3 Responses to “Birthplace of Denim”

  1. Joyce says:

    Wow you guys are covering a lot of territory… what a wonderful trip… didn’t realize you would be gone this long… such a great experience!!

  2. Carolyn matos says:

    Hello.
    Congrats on your european trip with ur baby boy.i am planning a european trip w my husband and baby sometime in october. Alexandria will then b 9 months old. I was wondering how the excursionsor tours were handlednwith ur son. I,m going to guess they are usually scheduled from lets say 1 to 5 with a tour guide and a small group of people. How did it go with feeding and changing the baby ? Did the tour guide stop everything for the chNing and feedin? Or did you have a private tour guide? I,ve been to itLy with my husband nd it was hussle and bustle. A lot of traffic, cnt i,agine how it,s done with a baby, i,m scared to try it. Especially at the vatican. Any other suggesstions will be grealy appreciated. Thanks.

    • Angela says:

      Carolyn,
      Don’t be scared! A trip with your daughter will be amazing and is totally doable. If you haven’t already, check out my post reflecting on lessons learned from the trip, at http://www.lifewithzachary.com/2013/05/05/mom-travel-reflections

      Regarding your questions, we didn’t use any tour guides. We found we needed complete flexibility and also wanted a relaxed itinerary. We generally left our vacation apartment around noon or 1, strolled around, took breaks at bottle/feeding times, and returned after dinner. Don’t over plan what you will do each day, focus on being there vs doing things, and plan in advance where you will be around feeding times so you can stop as needed (cafes, pubs, hotel lobbies, park benches), then baby will be happy and so will you!

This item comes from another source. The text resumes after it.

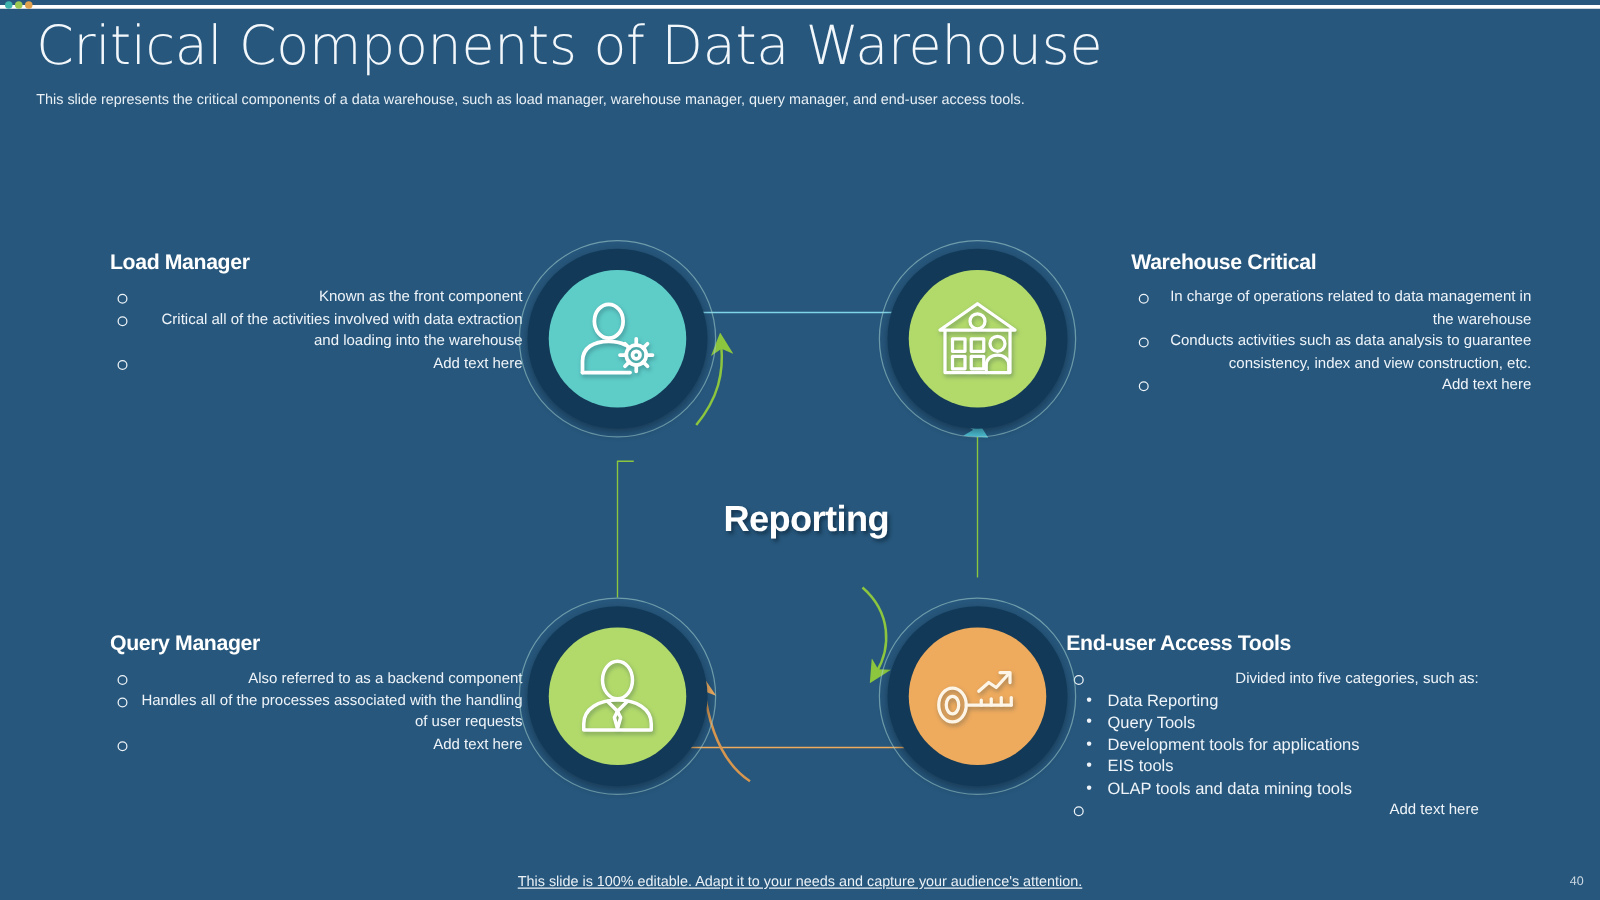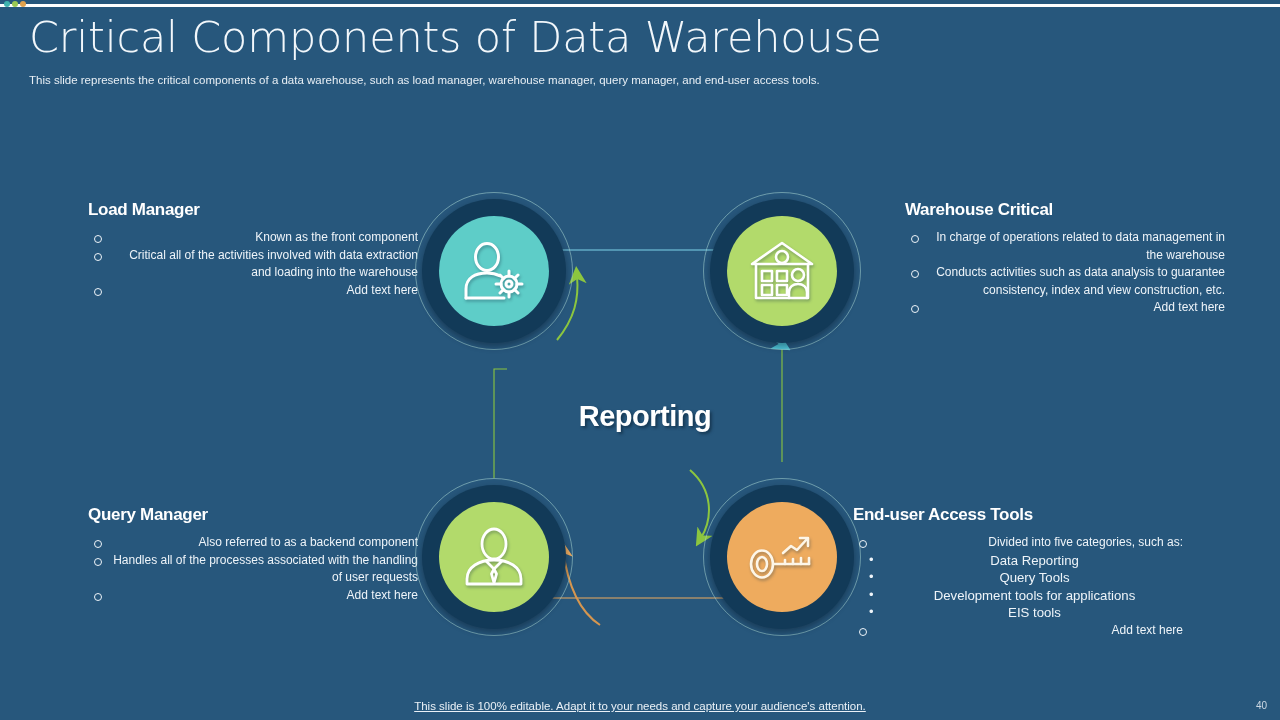"Data Reporting" .sub-bullets > li { text-align: center -> none }
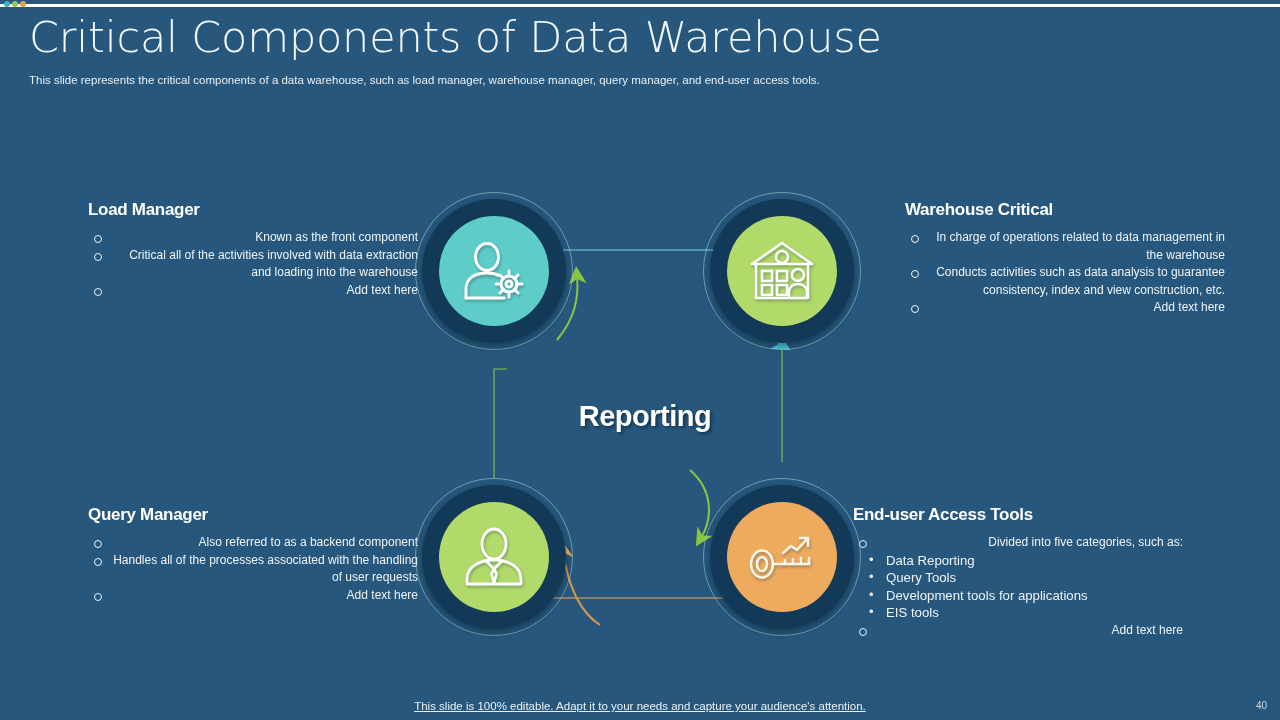"OLAP tools and data mining" li { html: none -> <li>OLAP tools and data mining tools</li> }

      It is also worth noting that when Alexandria is 9 months old, she will be easier to take care of than she is now at 3-4 months … she will have longer stretches between feedings, wont need changing as often, will be trying out solids, will nap less and sleep overnight longer, etc. – so, what feels daunting and scary now wont as you get closer to October.

      Rest assured that you are doing the right thing – you are planning and researching now and will be ready for your trip. Good luck, thanks for visiting, and let us know if we can answer other questions!